I have been spending a lot of time recently hanging out at other libraries and checking out how they organize picture books.  Many libraries are grouping at least a portion of their picture book collection into topics because it makes it so much easier for the library’s smallest patrons to browse for books by subject (Example: I want a book about Dinosaurs!).  There’s also been a lot of research done on how grouping books into genres or topics aids literacy because it allows readers to find more books about what they’re interested in–so they are more likely to read more.  The overall goal of arranging books in this way is to improve access to materials and save the patron’s time. Additionally, for the youngest readers, arranging the books face-out as opposed to spine-out presents picture books in a way that is visual–which is exactly how they’re supposed to be presented.

I went to talk to the librarians at Des Plaines Public Library about their experience reorganizing the picture book collection. One of the most interesting things they told me was that circulation rates for their picture books increased significantly after they reorganized.  I began to think about Ranganathan’s 5 laws of library science and how they apply to a project like this: Books are for use; Every person his or her book; Every book its reader; Save the time of the reader; A library is a growing organism.  A picture book reorganization project touches on each of these laws.

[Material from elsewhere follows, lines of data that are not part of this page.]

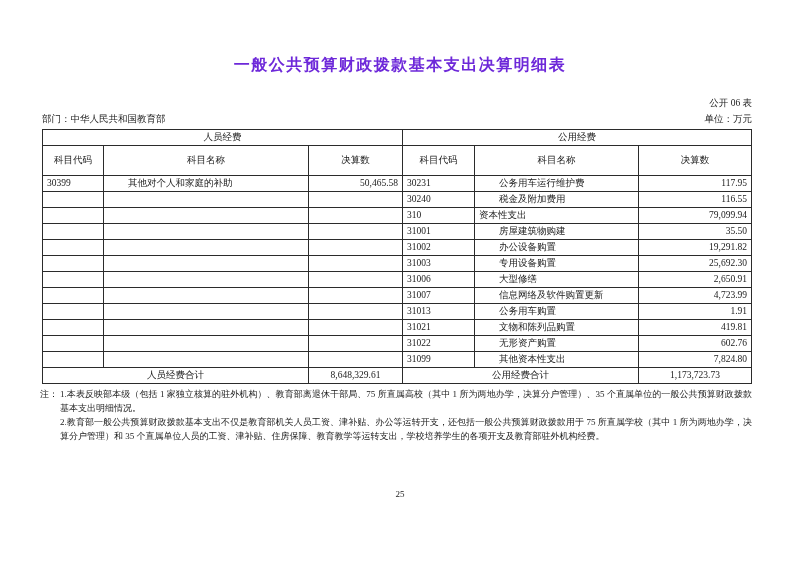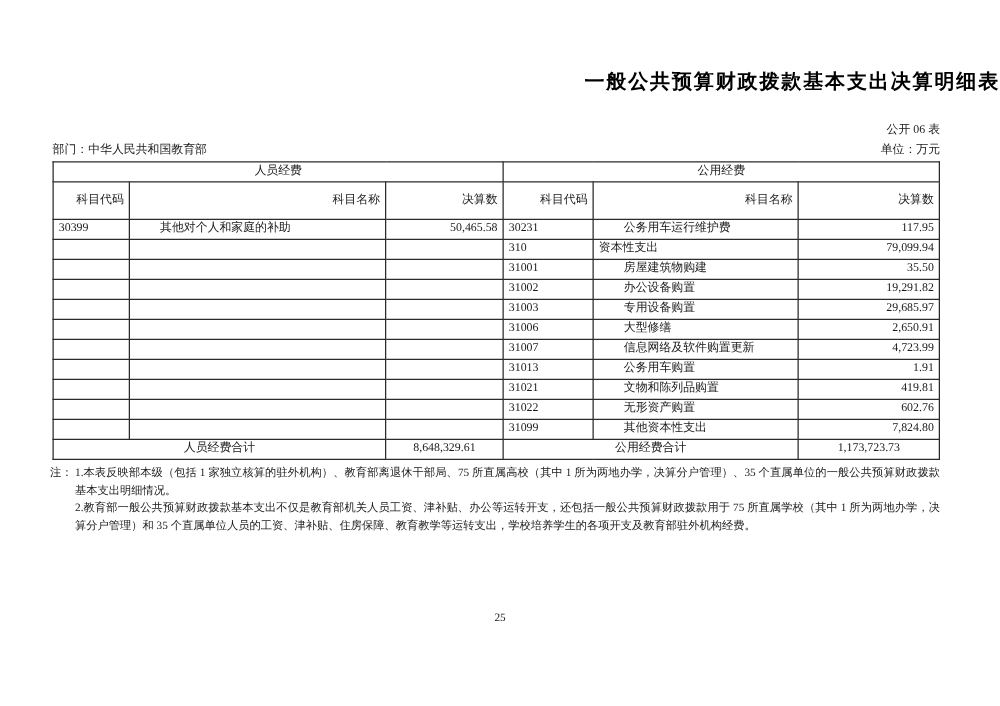--- a/index.html
+++ b/index.html
@@ -9,8 +9,8 @@
     margin:0 auto;overflow:hidden;box-sizing:border-box;
   }
   .title{
-    padding-top:55px;text-align:right;font-size:16px;font-weight:bold;
-    letter-spacing:1.5px;color:#000000;
+    padding-top:55px;text-align:center;font-size:16px;font-weight:bold;
+    letter-spacing:1.5px;color:#6d28d9;
   }
   .meta{width:710px;margin:0 auto 0 42px;}
   .code-line{margin-top:21px;text-align:right;font-size:9.5px;}

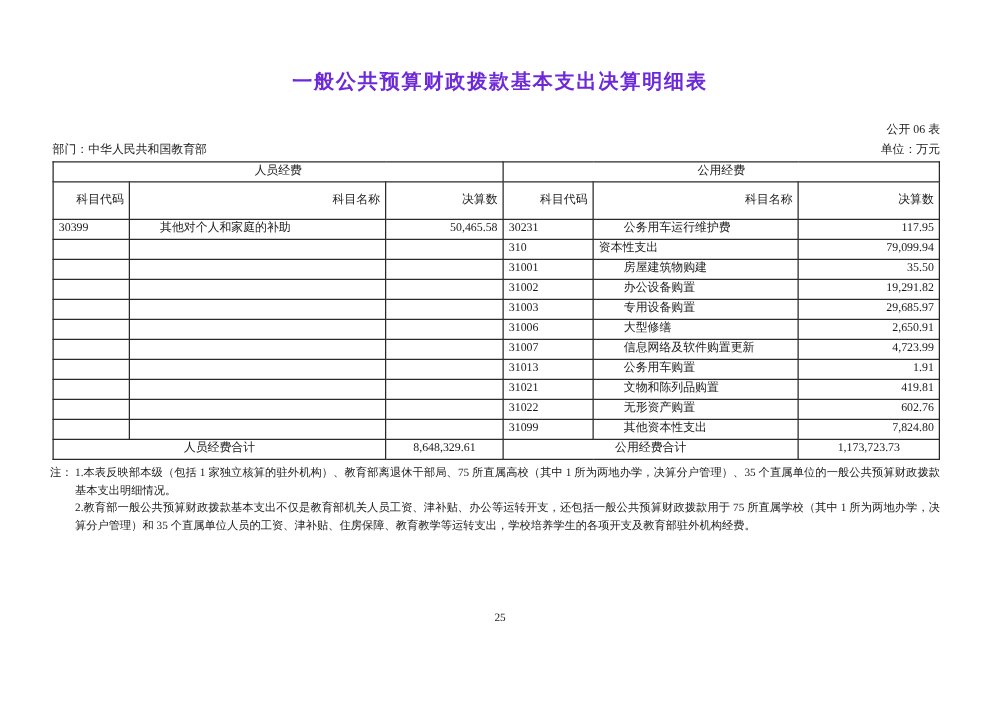--- a/index.html
+++ b/index.html
@@ -25,7 +25,7 @@
   }
   table.main{border:1.5px solid #2b2b2b;}
   tr.group-header th{height:15px;}
-  tr.col-header th{height:29px;text-align:right;margin-left:12px;}
+  tr.col-header th{height:29px;text-align:center;margin-left:12px;}
   td.code{text-align:left;}
   td.name{text-align:left;}
   td.name.ind{padding-left:24px;}

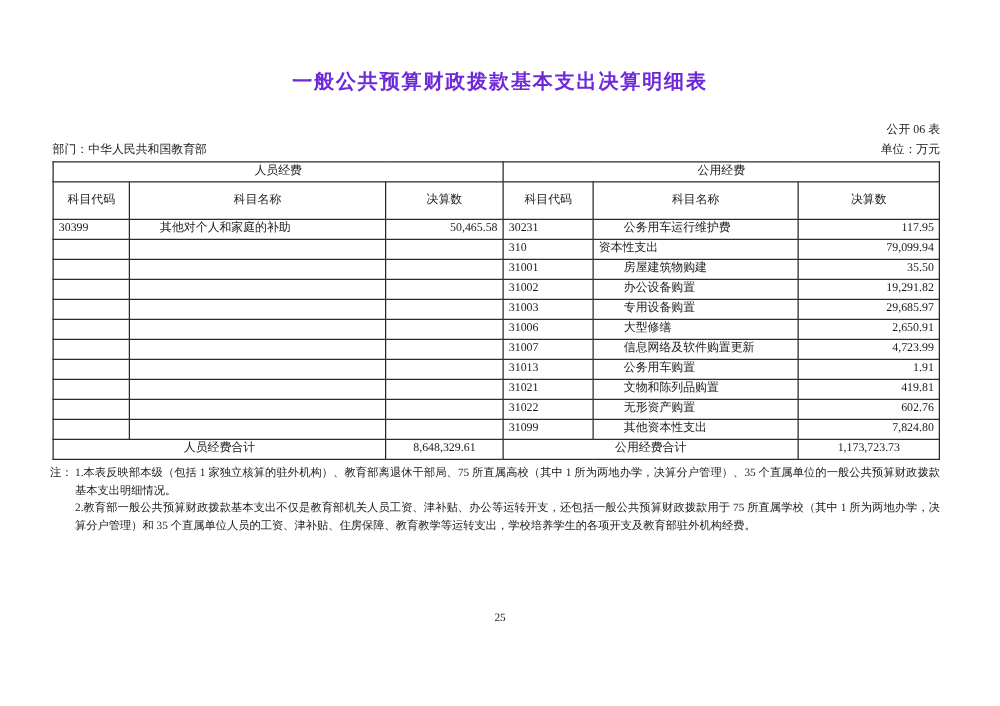--- a/index.html
+++ b/index.html
@@ -94,6 +94,14 @@
           <td class="code"></td>
           <td class="name"></td>
           <td class="val"></td>
+          <td class="code">30240</td>
+          <td class="name ind">税金及附加费用</td>
+          <td class="val">116.55</td>
+        </tr>
+        <tr>
+          <td class="code"></td>
+          <td class="name"></td>
+          <td class="val"></td>
           <td class="code b">310</td>
           <td class="name b">资本性支出</td>
           <td class="val b">79,099.94</td>

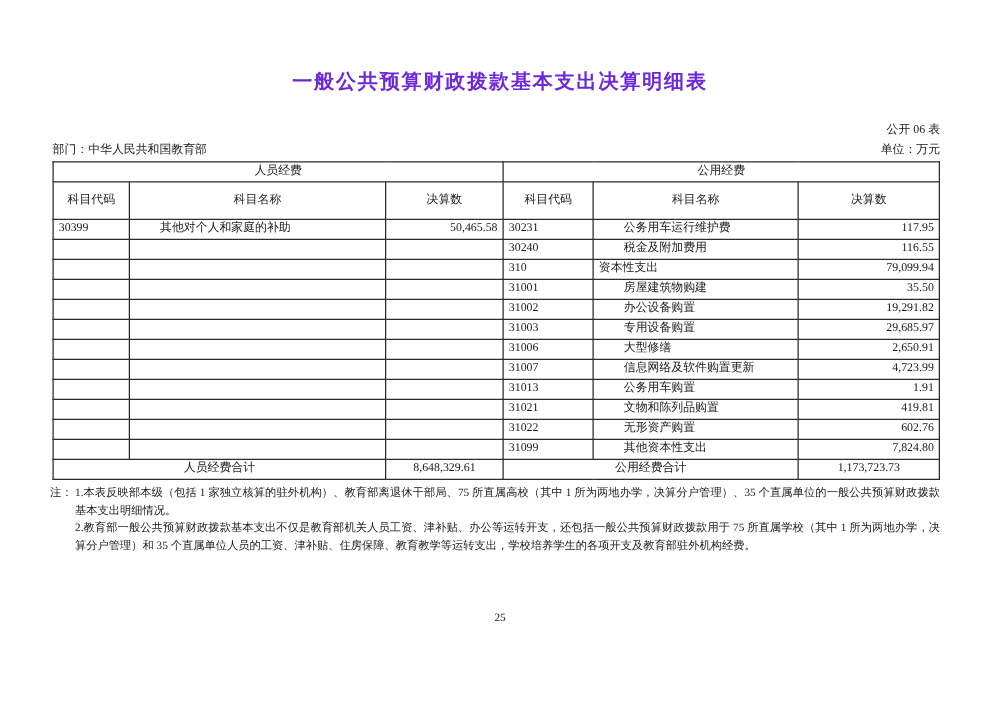--- a/index.html
+++ b/index.html
@@ -128,7 +128,7 @@
           <td class="val"></td>
           <td class="code">31003</td>
           <td class="name ind">专用设备购置</td>
-          <td class="val">29,685.97</td>
+          <td class="val">25,692.30</td>
         </tr>
         <tr>
           <td class="code"></td>

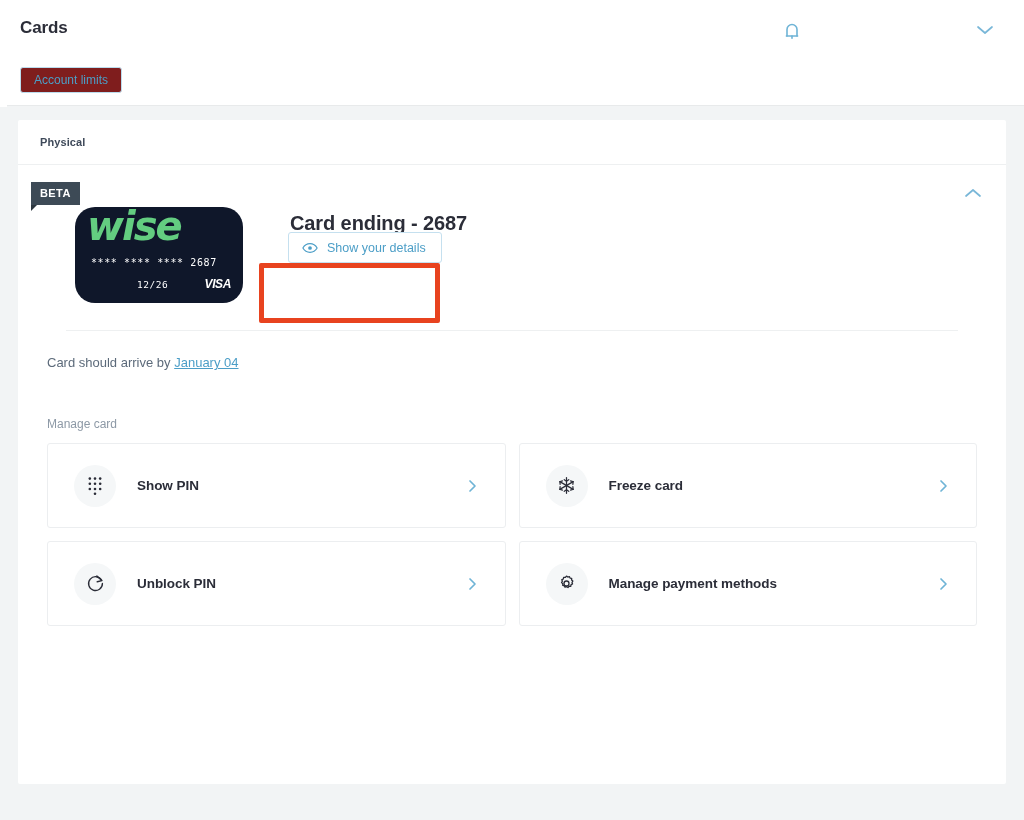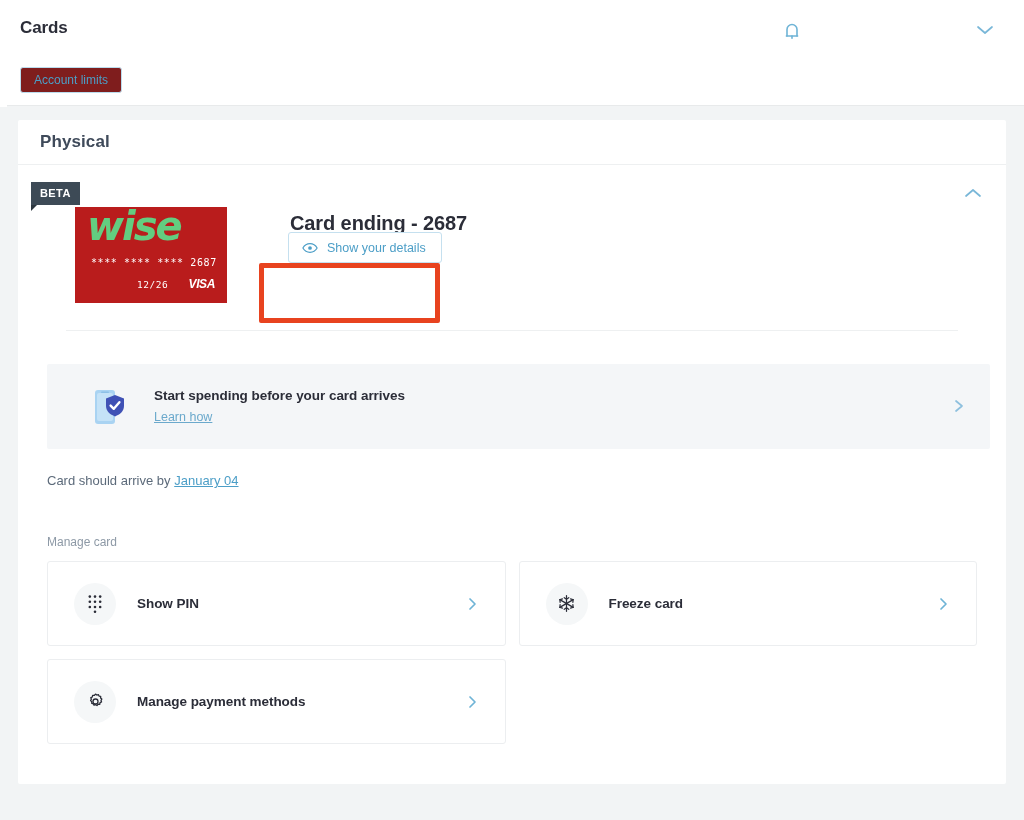--- a/index.html
+++ b/index.html
@@ -97,7 +97,7 @@
   }
 
   .panel-header-label {
-    font-size: 17px;
+    font-size: 11px;
     font-weight: bold;
     color: #3f4a5a;
     letter-spacing: 0.1px;

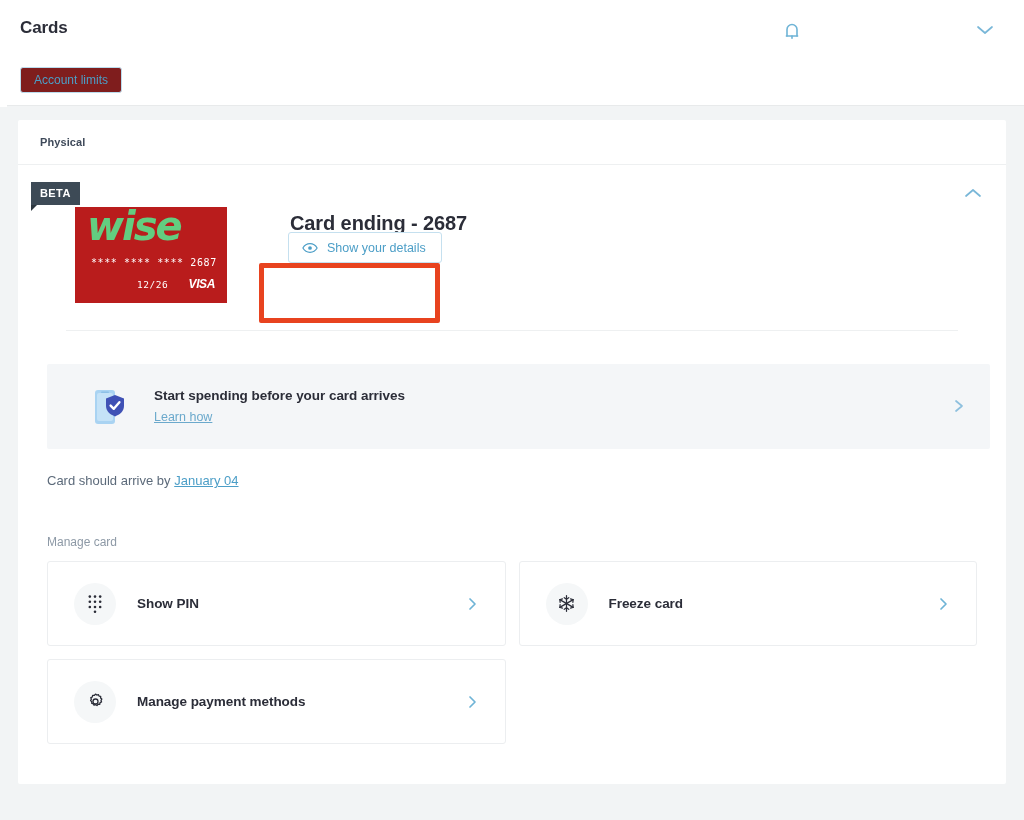--- a/index.html
+++ b/index.html
@@ -123,10 +123,10 @@
     position: absolute;
     left: 57px;
     top: 42px;
-    width: 152px;
+    width: 168px;
     height: 96px;
-    background: #b91c1c;
-    border-radius: 0;
+    background: #0f172a;
+    border-radius: 20px;
     overflow: hidden;
   }
 

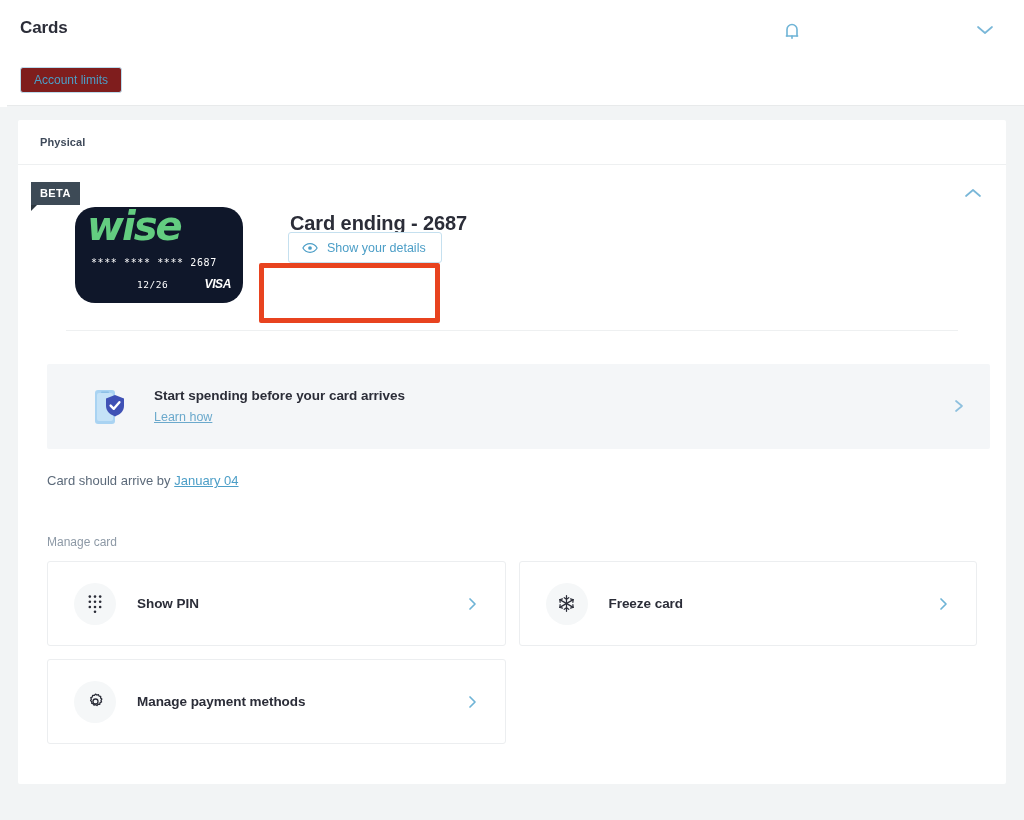--- a/index.html
+++ b/index.html
@@ -439,26 +439,6 @@
 
     <div class="divider"></div>
 
-    <div class="promo-banner">
-      <span class="promo-icon">
-        <svg viewBox="0 0 34 40" width="34" height="40">
-          <rect x="3" y="3" width="20" height="34" rx="3" fill="#a9d3f2"></rect>
-          <rect x="5" y="6" width="16" height="28" rx="2" fill="#c4e2f7"></rect>
-          <rect x="9" y="4.4" width="8" height="1.6" rx="0.8" fill="#8cc0e6"></rect>
-          <path d="M23 8 L32 11.4 v7.4 c0 5.4 -4 8.8 -9 10.6 c-5 -1.8 -9 -5.2 -9 -10.6 v-7.4 Z" fill="#3f51b5"></path>
-          <polyline points="18.6,18.6 21.8,21.8 27.4,15.2" fill="none" stroke="#ffffff" stroke-width="2.4" stroke-linecap="round" stroke-linejoin="round"></polyline>
-        </svg>
-      </span>
-      <div class="promo-text">
-        <div class="promo-title">Start spending before your card arrives</div>
-        <a class="promo-link">Learn how</a>
-      </div>
-      <span class="promo-chevron">
-        <svg viewBox="0 0 18 16" width="18" height="16" fill="none" stroke="#8ec0de" stroke-width="1.7" stroke-linecap="round" stroke-linejoin="round">
-          <polyline points="6,3 12,8 6,13"></polyline>
-        </svg>
-      </span>
-    </div>
 
     <div class="arrive-line">
       <span>Card should arrive by</span>

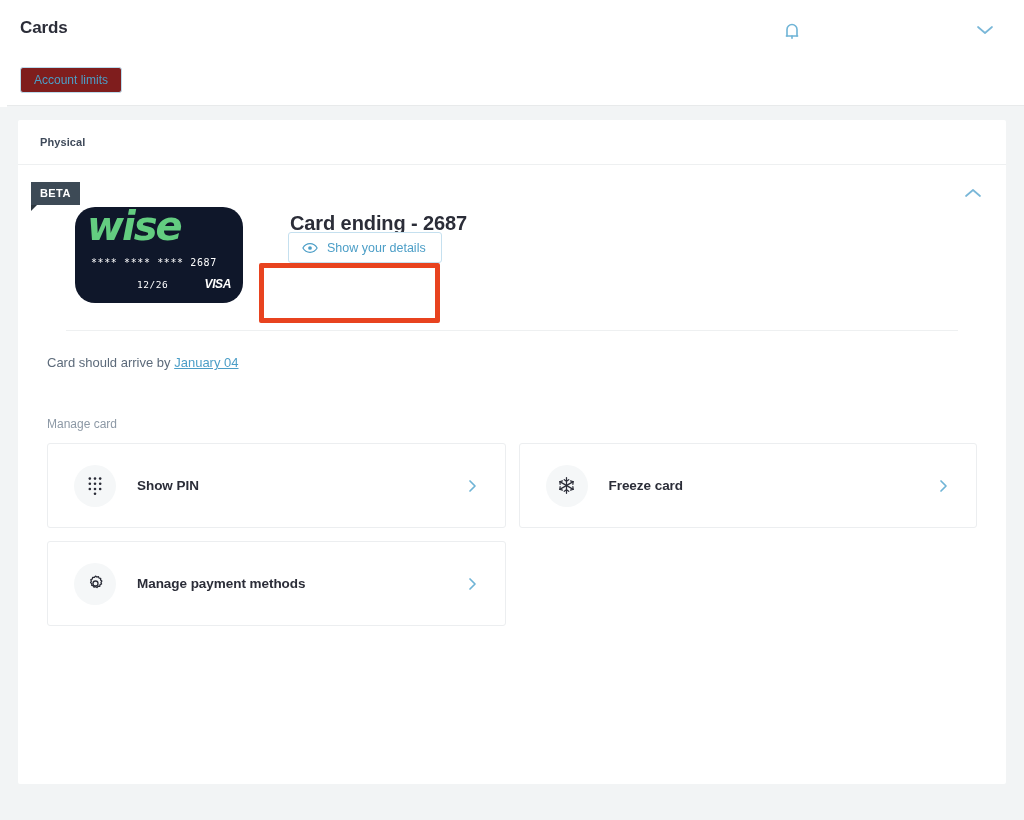--- a/index.html
+++ b/index.html
@@ -494,6 +494,20 @@
         </span>
       </div>
 
+      <div class="manage-tile">
+        <span class="tile-icon-wrap">
+          <svg viewBox="0 0 22 22" width="19" height="19" fill="none" stroke="#2b2d38" stroke-width="1.6" stroke-linecap="round" stroke-linejoin="round">
+            <path d="M18 7.2A8 8 0 1 0 19 11"></path>
+            <polyline points="12.6,2.2 18.4,7.6 13,9"></polyline>
+          </svg>
+        </span>
+        <span class="tile-label">Unblock PIN</span>
+        <span class="tile-chevron">
+          <svg viewBox="0 0 16 16" width="16" height="16" fill="none" stroke="#6fb4d6" stroke-width="1.7" stroke-linecap="round" stroke-linejoin="round">
+            <polyline points="5,3 10,8 5,13"></polyline>
+          </svg>
+        </span>
+      </div>
 
       <div class="manage-tile">
         <span class="tile-icon-wrap">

It makes a lot of sense to me to arrange at least part of the collection into topics that will showcase the books, while making it easier and more efficient for patrons to browse and find what they’re looking for.  The hard part comes in deciding precisely which categories would be most beneficial to the community, and then physically rearranging everything, but the benefits to patrons make reorganization worth researching.  I appreciate the way that libraries as institutions, particularly SPL, are constantly evaluating services and are willing to evolve when necessary in order to find ways that best serve patrons and all of their diverse needs.  It makes it an exciting profession to be part of!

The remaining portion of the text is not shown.